STF - Câmara de Curitiba questiona decisão que suspendeu feriado do Dia da Consciência Negra
A
Câmara Municipal de Curitiba (PR) ingressou no Supremo Tribunal Federal
(STF) com uma Reclamação (RCL 16757), com pedido de liminar, contra
decisão do Órgão Especial do Tribunal de Justiça do Paraná (TJPR) que
concedeu medida liminar em ação direta de inconstitucionalidade para
suspender os efeitos da Lei municipal 14.224/2013, que institui o dia 20
de novembro, Dia da Consciência Negra, como feriado municipal.
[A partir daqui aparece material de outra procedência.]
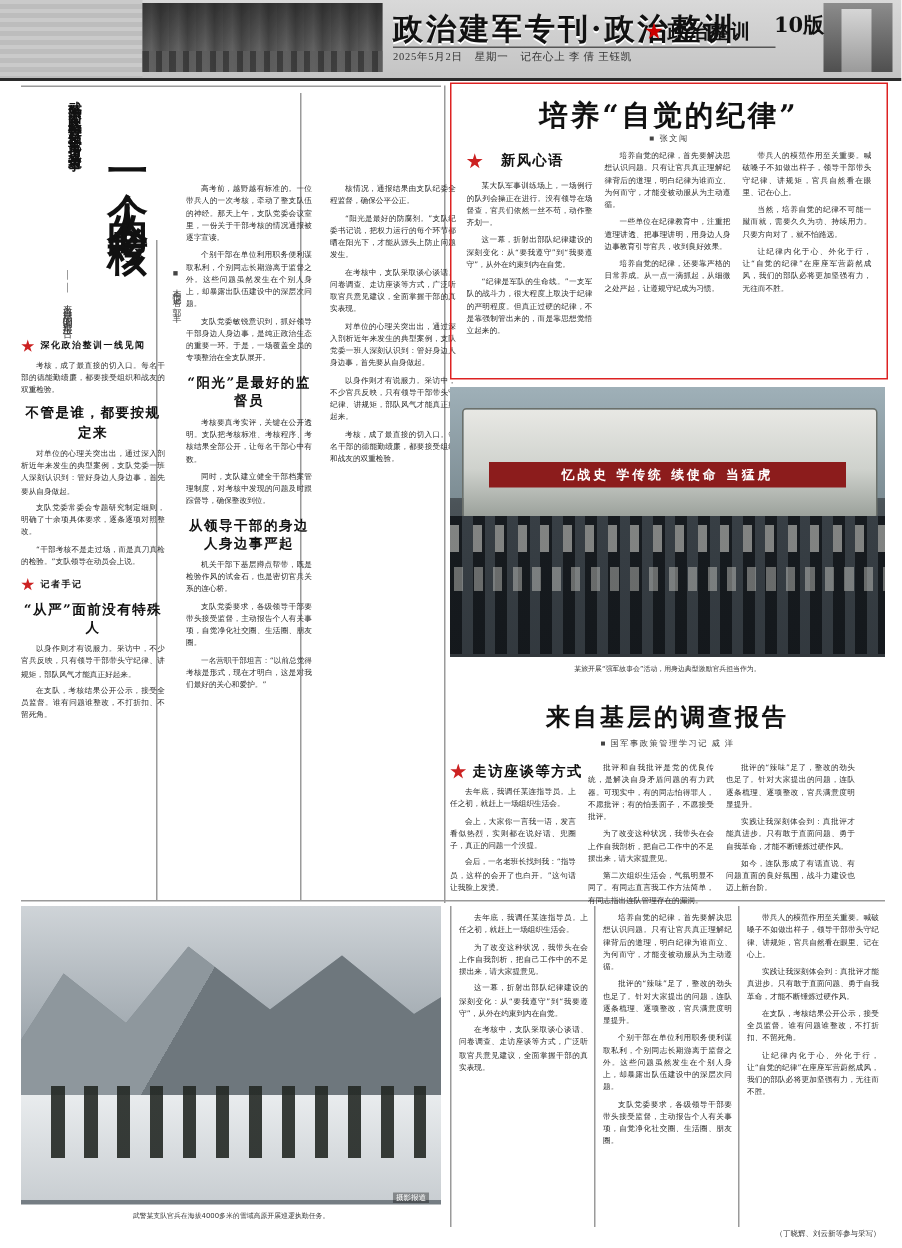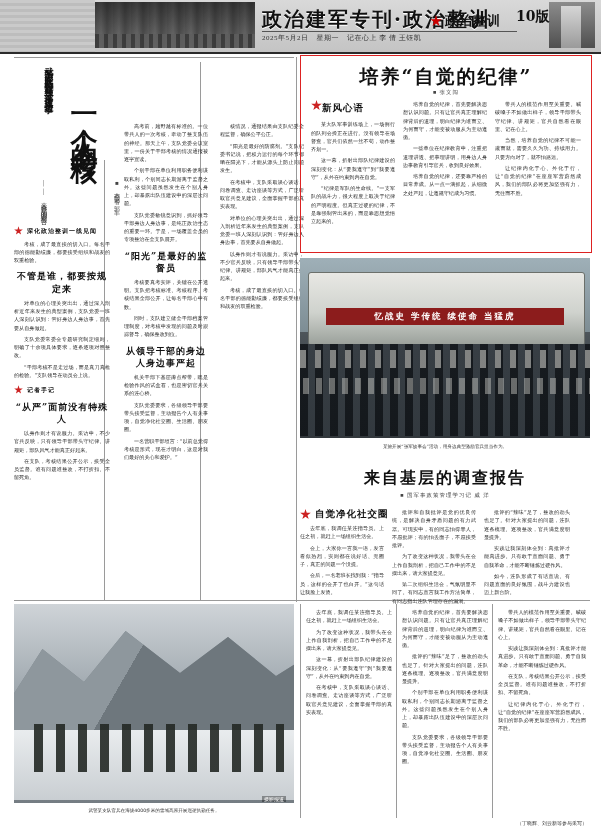--- a/index.html
+++ b/index.html
@@ -137,21 +137,21 @@
     position:absolute;left:0;top:8px;width:100%;text-align:center;
     font-family:"DejaVu Serif",serif;
     font-weight:bold;font-size:19px;letter-spacing:2px;color:#111;
   }
   .rb-author{
     position:absolute;left:0;top:33px;width:100%;text-align:center;
     font-size:5.5px;color:#444;letter-spacing:1px;
   }
   .rb-col{position:absolute;top:44px;}
   .rb-flag{
-    display:flex;gap:0;margin-bottom:5px;
+    display:flex;align-items:center;gap:12px;margin-bottom:5px;
   }
   .rb-flag .fstar{
     width:11px;height:11px;background:#c22;
     clip-path:polygon(50% 0%,61% 35%,98% 35%,68% 57%,79% 91%,50% 70%,21% 91%,32% 57%,2% 35%,39% 35%);
   }
   .rb-flag .ftext{
     font-family:"DejaVu Serif",serif;font-weight:bold;font-size:9.5px;color:#111;letter-spacing:1px;
   }
 
   
@@ -360,21 +360,21 @@
     <div class="pm-truck"></div>
     <div class="pm-banner">忆战史 学传统 续使命 当猛虎</div>
     <div class="pm-crowd"></div>
     <div class="pm-caption">某旅开展“强军故事会”活动，用身边典型激励官兵担当作为。</div>
   </div>
 
   <div class="rl-title">来自基层的调查报告</div>
   <div class="rl-sub">■ 国军事政策管理学习记 威 洋</div>
   <div class="rl-flag">
     <span class="fstar"></span>
-    <span class="ftext">自觉净化社交圈</span>
+    <span class="ftext">走访座谈等方式</span>
   </div>
 
   <div class="col-text" style="position:absolute;left:300px;top:524px;width:84px;">
     <p>去年底，我调任某连指导员。上任之初，就赶上一场组织生活会。</p>
     <p>会上，大家你一言我一语，发言看似热烈，实则都在说好话、兜圈子，真正的问题一个没提。</p>
     <p>会后，一名老班长找到我：“指导员，这样的会开了也白开。”这句话让我脸上发烫。</p>
   </div>
   <div class="col-text" style="position:absolute;left:392px;top:508px;width:84px;">
     <p>批评和自我批评是党的优良传统，是解决自身矛盾问题的有力武器。可现实中，有的同志怕得罪人，不愿批评；有的怕丢面子，不愿接受批评。</p>
     <p>为了改变这种状况，我带头在会上作自我剖析，把自己工作中的不足摆出来，请大家提意见。</p>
A
reclamante sustenta que, ao proferir a decisão, o TJPR usurpou
competência do STF.
Segundo
a reclamação, “se eventualmente houve violação a algum texto normativo,
com certeza não o foi diretamente à Constituição do Estado do Paraná,
mas sim primeiramente à Lei federal 9.093/95, que regulamenta feriados
civis e religiosos na federação; e, em especial, à Constituição da
República, de onde emanam as normas primordiais de competências por
matérias e específicas dos entes da federação”.
De
acordo com os autos, a ação ajuizada no TJPR contra a lei municipal,
apesar de, inicialmente, alegar violação de dispositivos da Constituição
Estadual, faz referência expressa à Constituição da República e à Lei
Federal 9.093/95. “O ordenamento jurídico pátrio é claro ao estabelecer
que os Tribunais de Justiça Estaduais não têm competência para
reconhecer a inconstitucionalidade direta de lei municipal frente à lei
ou à Constituição Federal”, defende.
A
Câmara municipal elenca precedente em que o STF considerou inadmissível
o julgamento pelo Tribunal de Justiça estadual de ação direta de
inconstitucionalidade contra lei municipal do Rio de Janeiro que
institui o feriado do “Dia do Zumbi”. Alega, ainda, que vários setores
da sociedade civil já estão preparados para o feriado e que sua
suspensão, poucos dias antes da data, frustra essa legítima expectativa.
Argumenta
também que o que se está avaliando não é uma lei, mas um processo
legislativo constituído desde julho de 2010. Destaca ainda que, visando
ao amplo conhecimento e à conscientização da população sobre o tema,
várias organizações da sociedade civil, articuladas com o poder público,
há meses efetuaram programação cultural em vários pontos do município.
“O
dia 20 de novembro de 1695 é marcado pela emboscada que assassinou
Zumbi dos Palmares, que teve o corpo mutilado e a cabeça exposta em
praça pública em Recife-PE. O
dia 20 de novembro de 2013, que seria marcado por representativo início
de resgate cultural e imprescindível reconhecimento da importância do
negro para a sociedade, teve mutilada a produção legislativa municipal
que, apesar de completamente regular e legal, foi analisada por órgão
judicial sem qualquer possibilidade de defesa”, sustenta.
O relator da ação é o ministro Gilmar Mendes.